Although Jesus performed powerful miracles and taught us how to love one another, he said his primary mission was to save us from our sins.(79) His intense suffering and painful death on the cross for us was foretold in the 53rd chapter of Isaiah. Here are portions of that remarkable prophecy:
He was hated and rejected by people.…
But he took our suffering on him
and felt our pain for us.
We saw his suffering
and thought God was punishing him.
But he was wounded for the wrong we did;
he was crushed for the evil we did.
The punishment, which made us well, was given to him,
and we are healed because of his wounds.
We all have wandered away like sheep;
each of us has gone his own way.
But the Lord has put on him the punishment
for all the evil we have done.
He was beaten down and punished,
but he didn’t say a word.
He was like a lamb being led to be killed.

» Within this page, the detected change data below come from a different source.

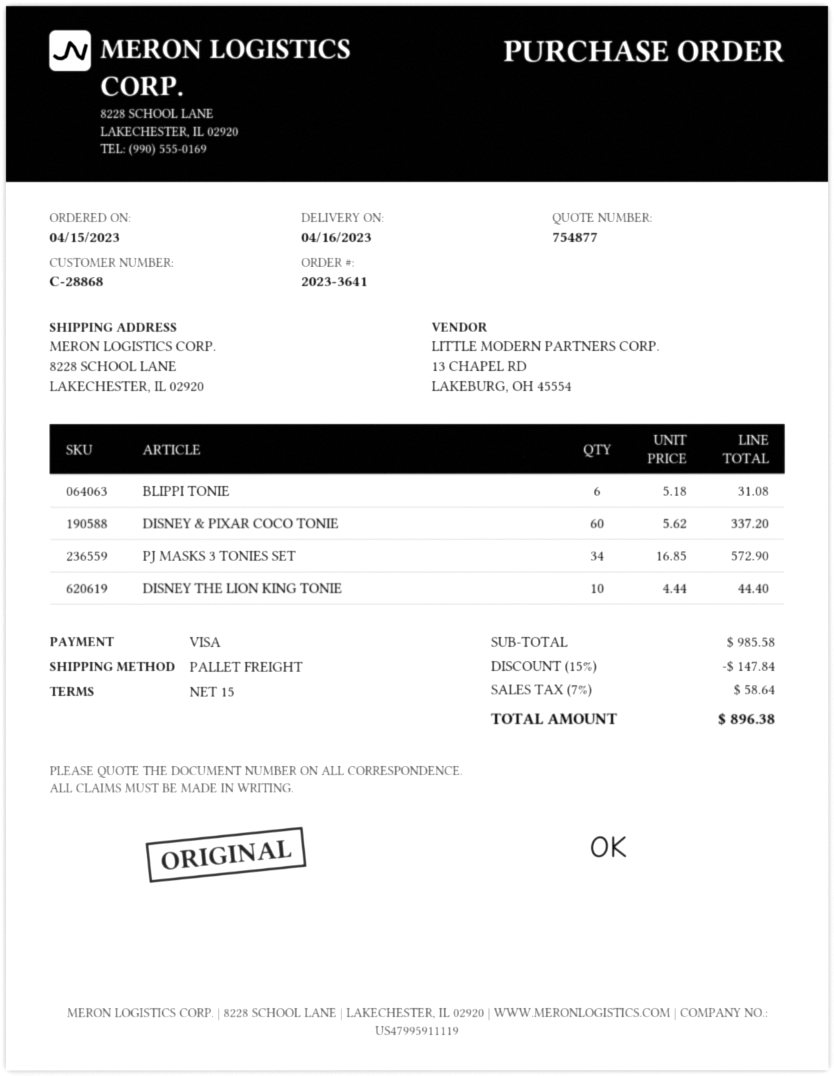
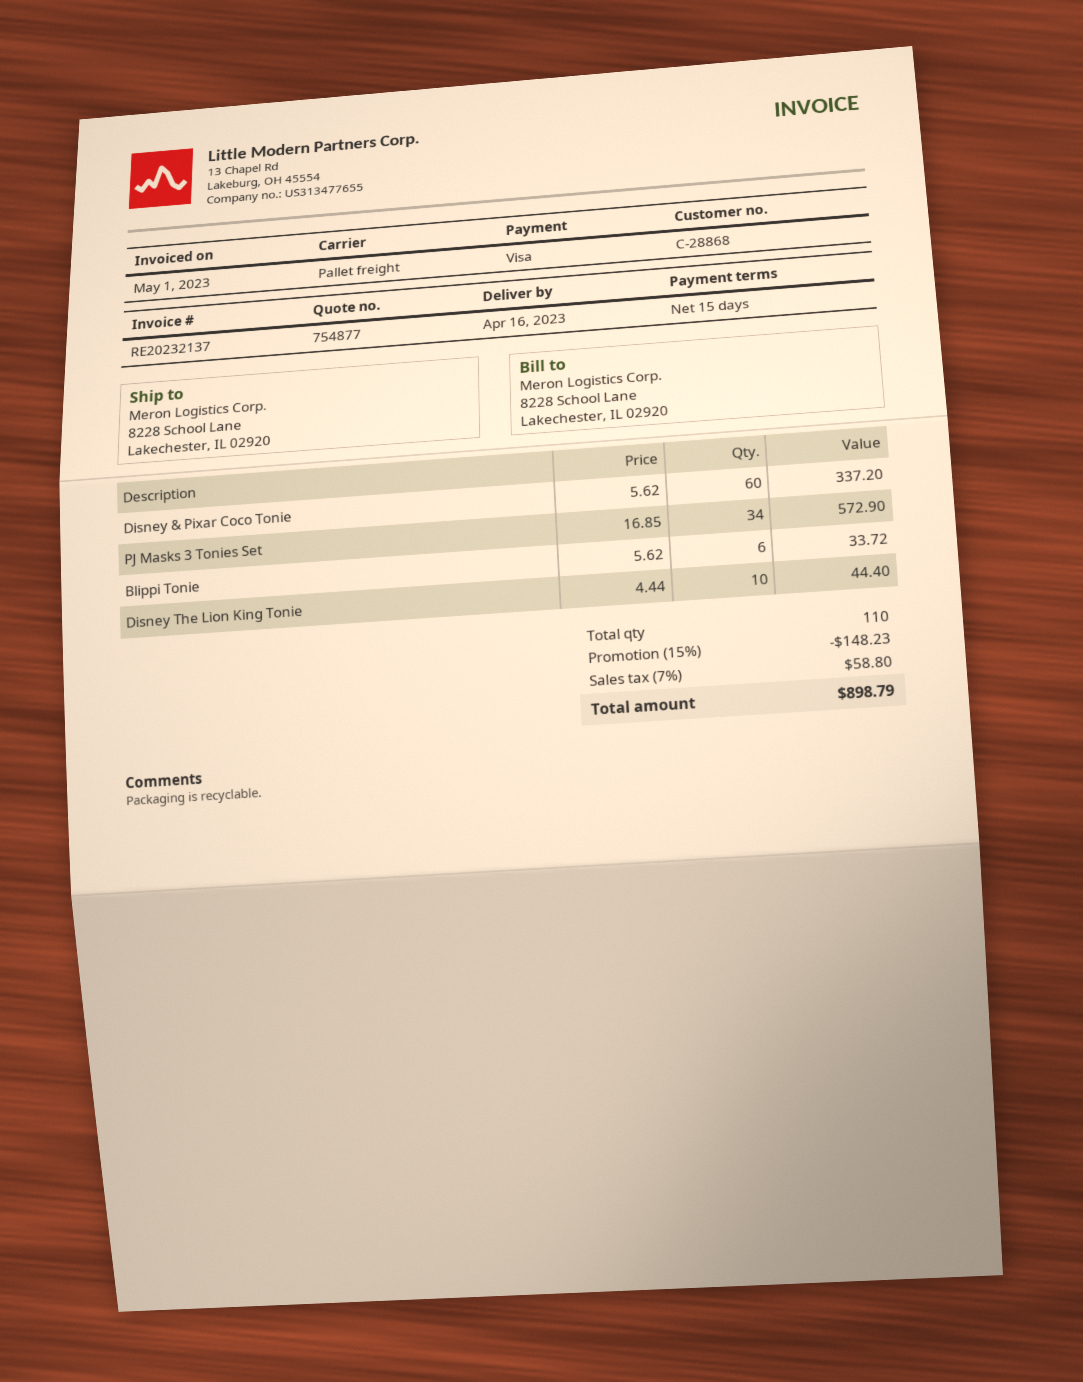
BLIPPI TONIE: 6 x 5.18 = 31.08 -> 6 x 5.62 = 33.72
discount: 15% = 147.84 -> 15% = 148.23
tax: 7% = 58.64 -> 7% = 58.80
total: 896.38 -> 898.79

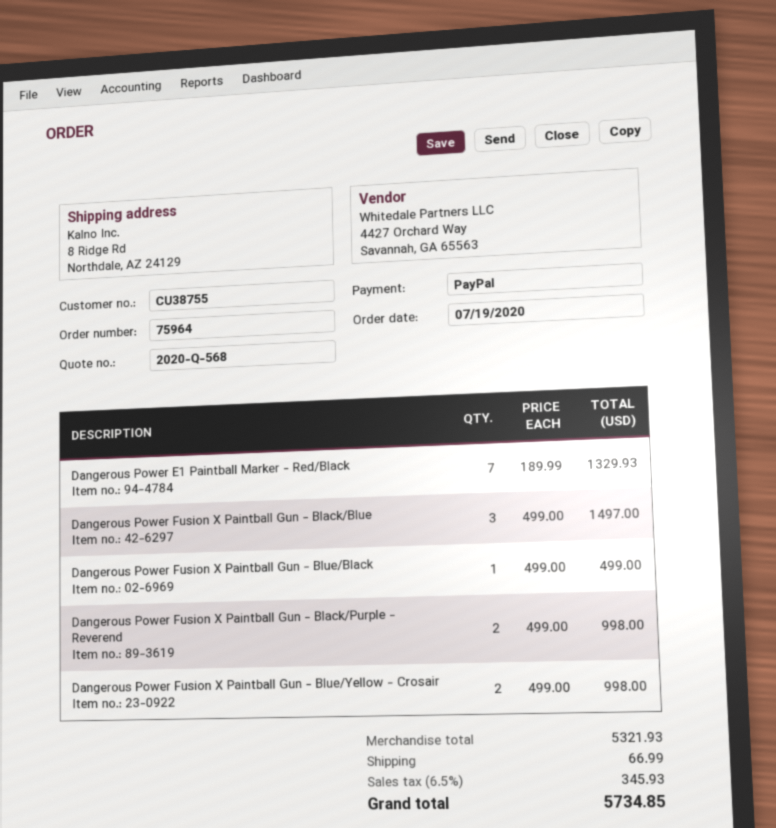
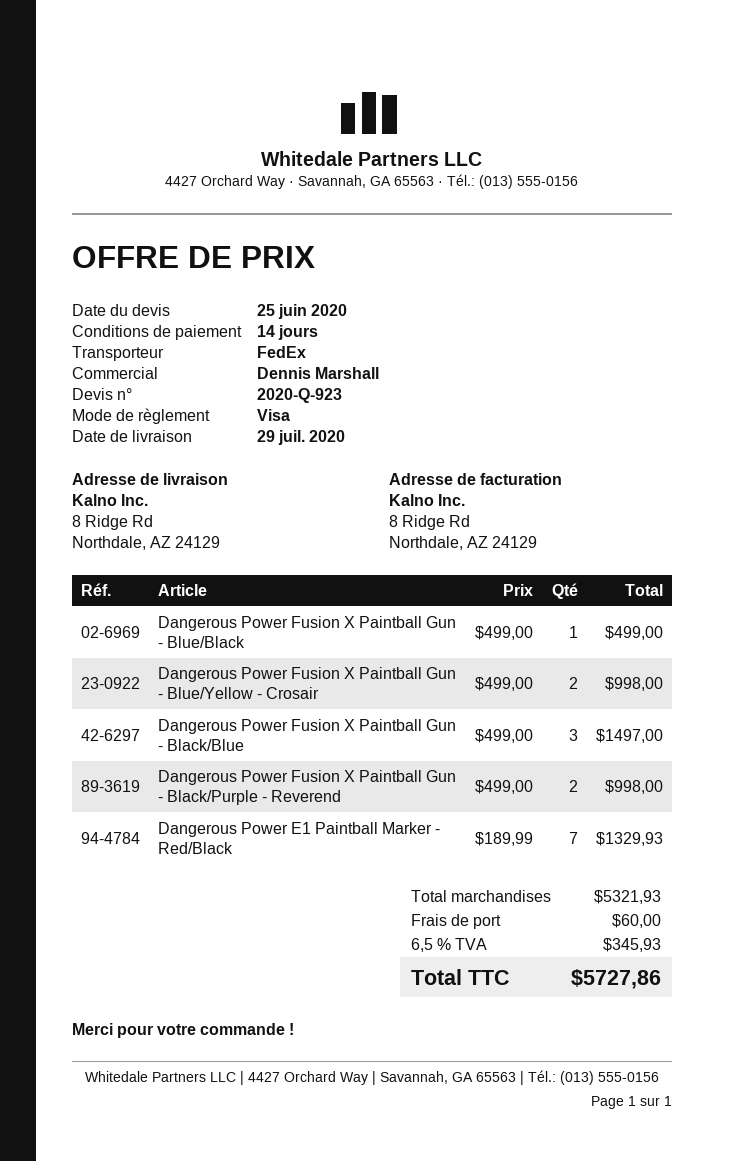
quote number: 2020-Q-568 -> 2020-Q-923
payment method: PayPal -> Visa
shipping: 66.99 -> 60.00
total: 5734.85 -> 5727.86

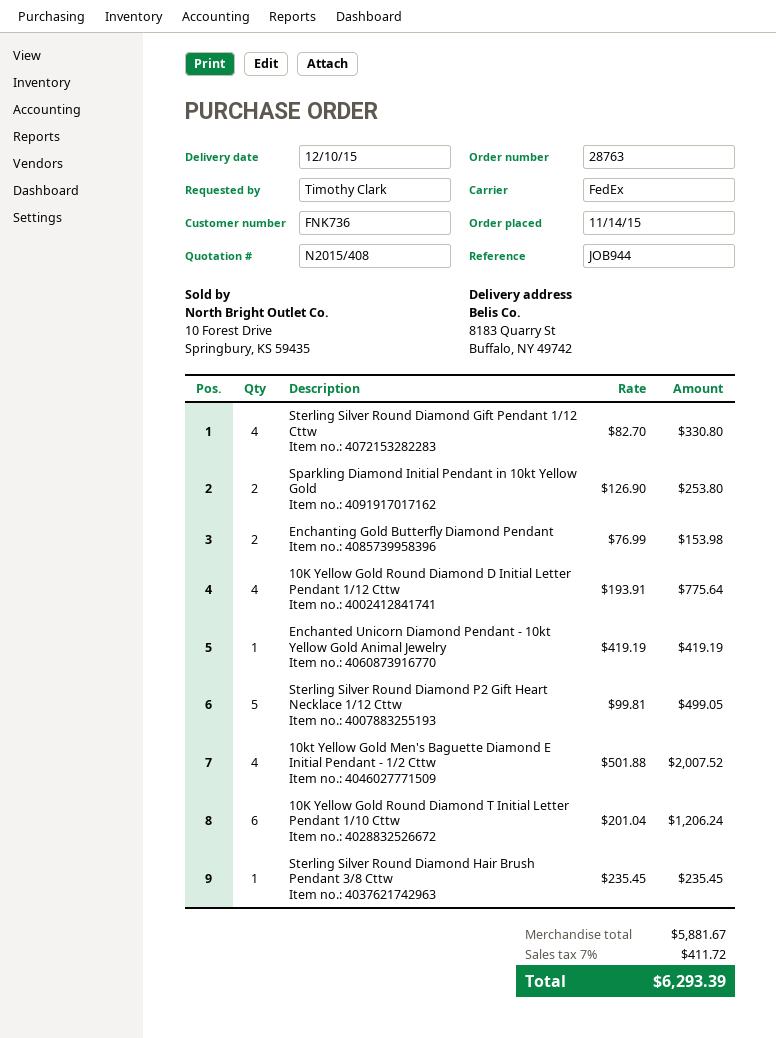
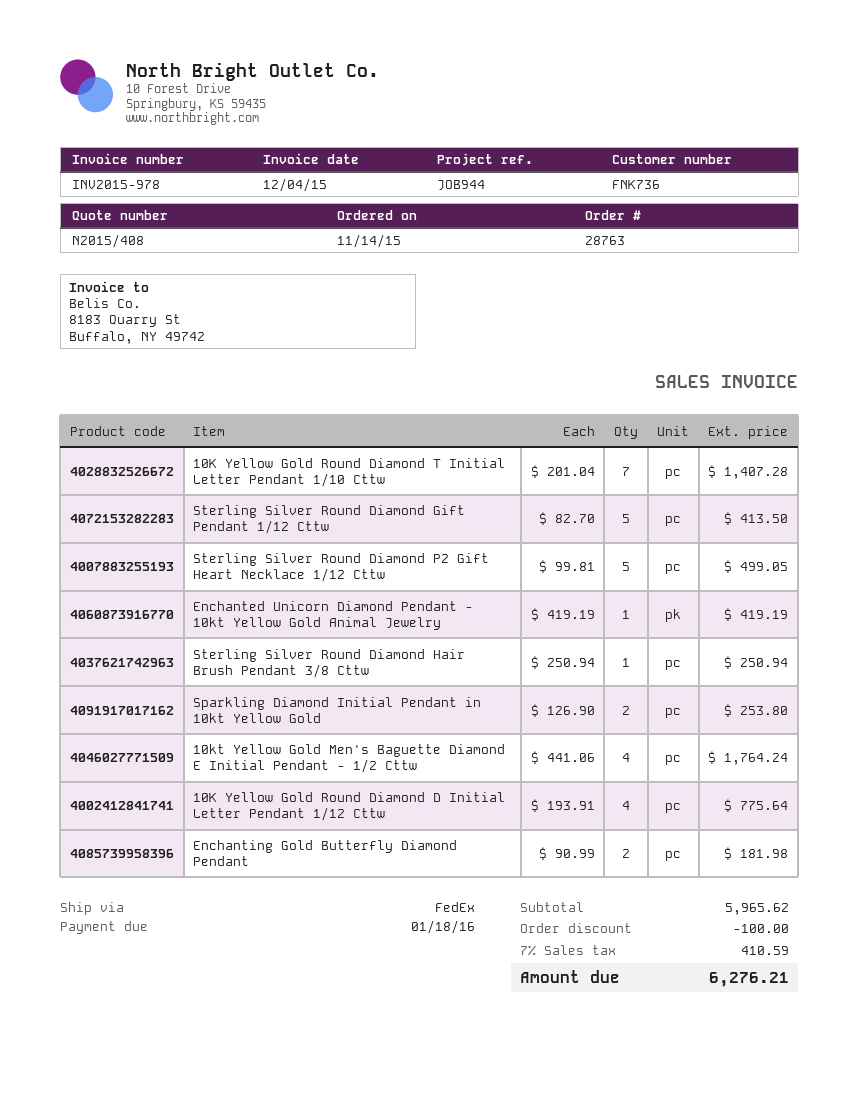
Sterling Silver Round Diamond Gift Pendant 1/12 Cttw: 4 x 82.70 = 330.80 -> 5 x 82.70 = 413.50
Enchanting Gold Butterfly Diamond Pendant: 2 x 76.99 = 153.98 -> 2 x 90.99 = 181.98
10kt Yellow Gold Men's Baguette Diamond E Initial Pendant - 1/2 Cttw: 4 x 501.88 = 2007.52 -> 4 x 441.06 = 1764.24
10K Yellow Gold Round Diamond T Initial Letter Pendant 1/10 Cttw: 6 x 201.04 = 1206.24 -> 7 x 201.04 = 1407.28
Sterling Silver Round Diamond Hair Brush Pendant 3/8 Cttw: 1 x 235.45 = 235.45 -> 1 x 250.94 = 250.94
subtotal: 5881.67 -> 5965.62
discount: none -> 100.00
tax: 7% = 411.72 -> 7% = 410.59
total: 6293.39 -> 6276.21

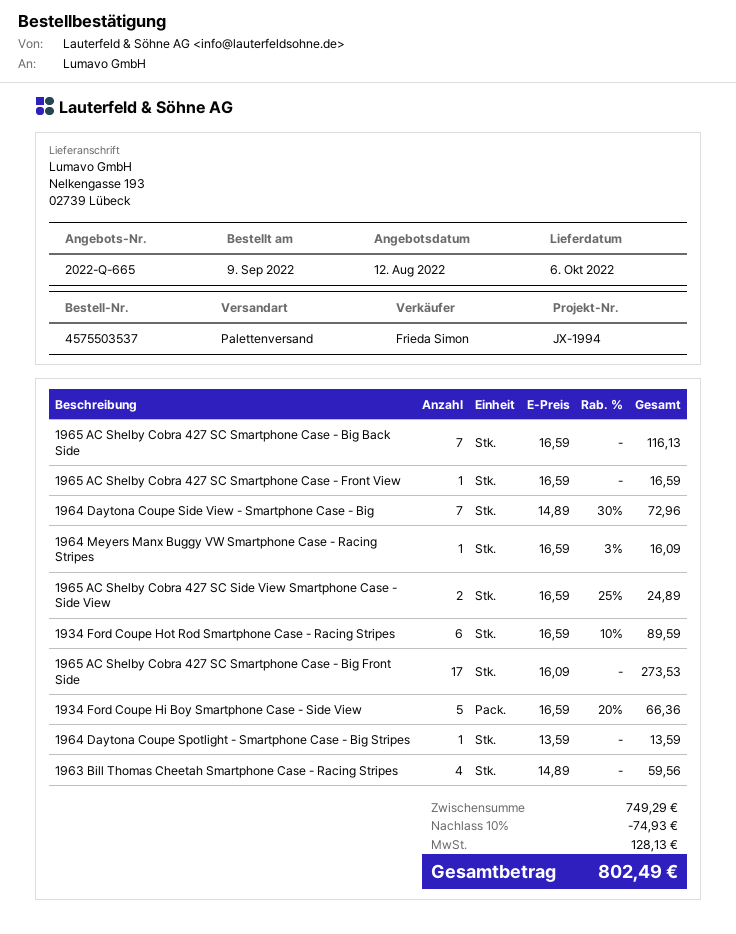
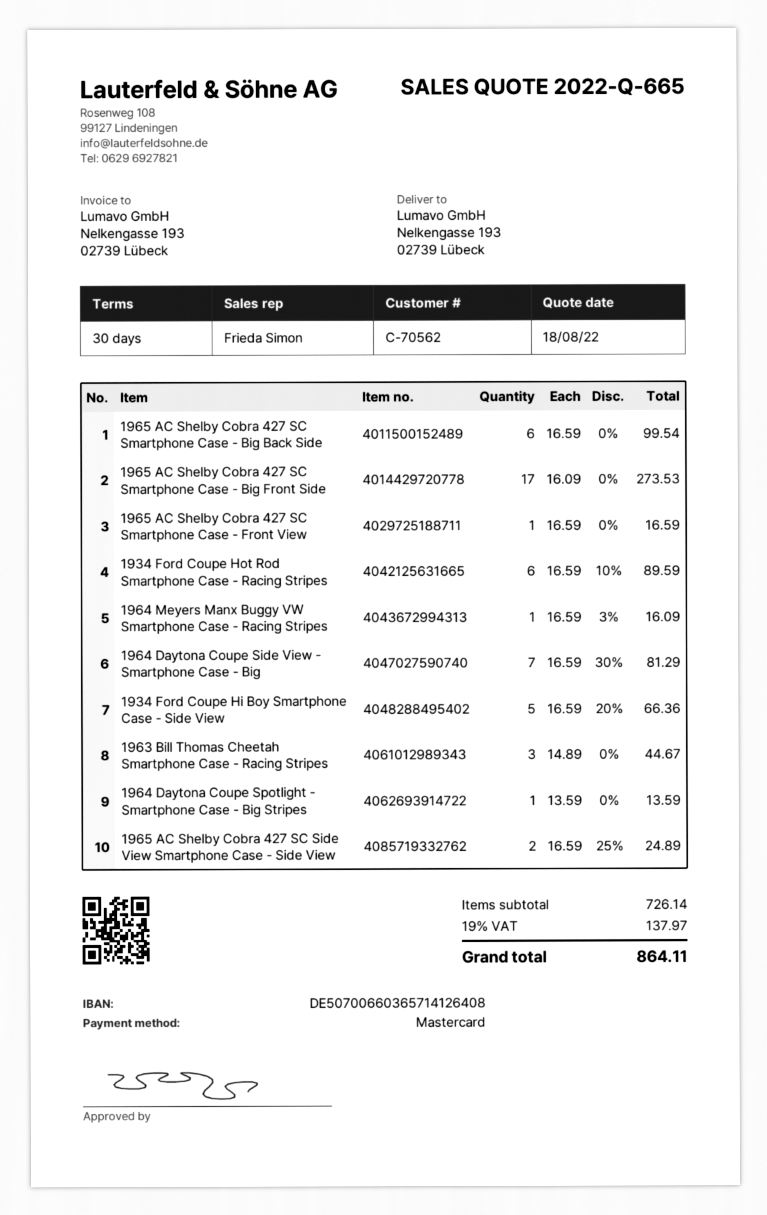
quote date: 2022-08-12 -> 2022-08-18
1965 AC Shelby Cobra 427 SC Smartphone Case - Big Back Side: 7 x 16.59 = 116.13 -> 6 x 16.59 = 99.54
1964 Daytona Coupe Side View - Smartphone Case - Big: 7 x 14.89 - 30% = 72.96 -> 7 x 16.59 - 30% = 81.29
1963 Bill Thomas Cheetah Smartphone Case - Racing Stripes: 4 x 14.89 = 59.56 -> 3 x 14.89 = 44.67
subtotal: 749.29 -> 726.14
discount: 10% = 74.93 -> none
tax: 128.13 -> 137.97
total: 802.49 -> 864.11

He was quiet, as a sheep is quiet while its wool is being cut;
he never opened his mouth.…
He died without children to continue his family.
He was put to death;
he was punished for the sins of my people.
He was buried with wicked men,
and he died with the rich.
He had done nothing wrong,
and he had never lied.
But it was the Lord who decided
to crush him and make him suffer.…
He willingly gave his life
and was treated like a criminal.
But he carried away the sins of many people
and asked forgiveness for those who sinned.(80)
When Jesus was accused during his trial, he never opened his mouth. Although Jesus lived a sinless life, he was beaten and killed like a lamb at slaughter. His body was then buried in a rich man’s tomb.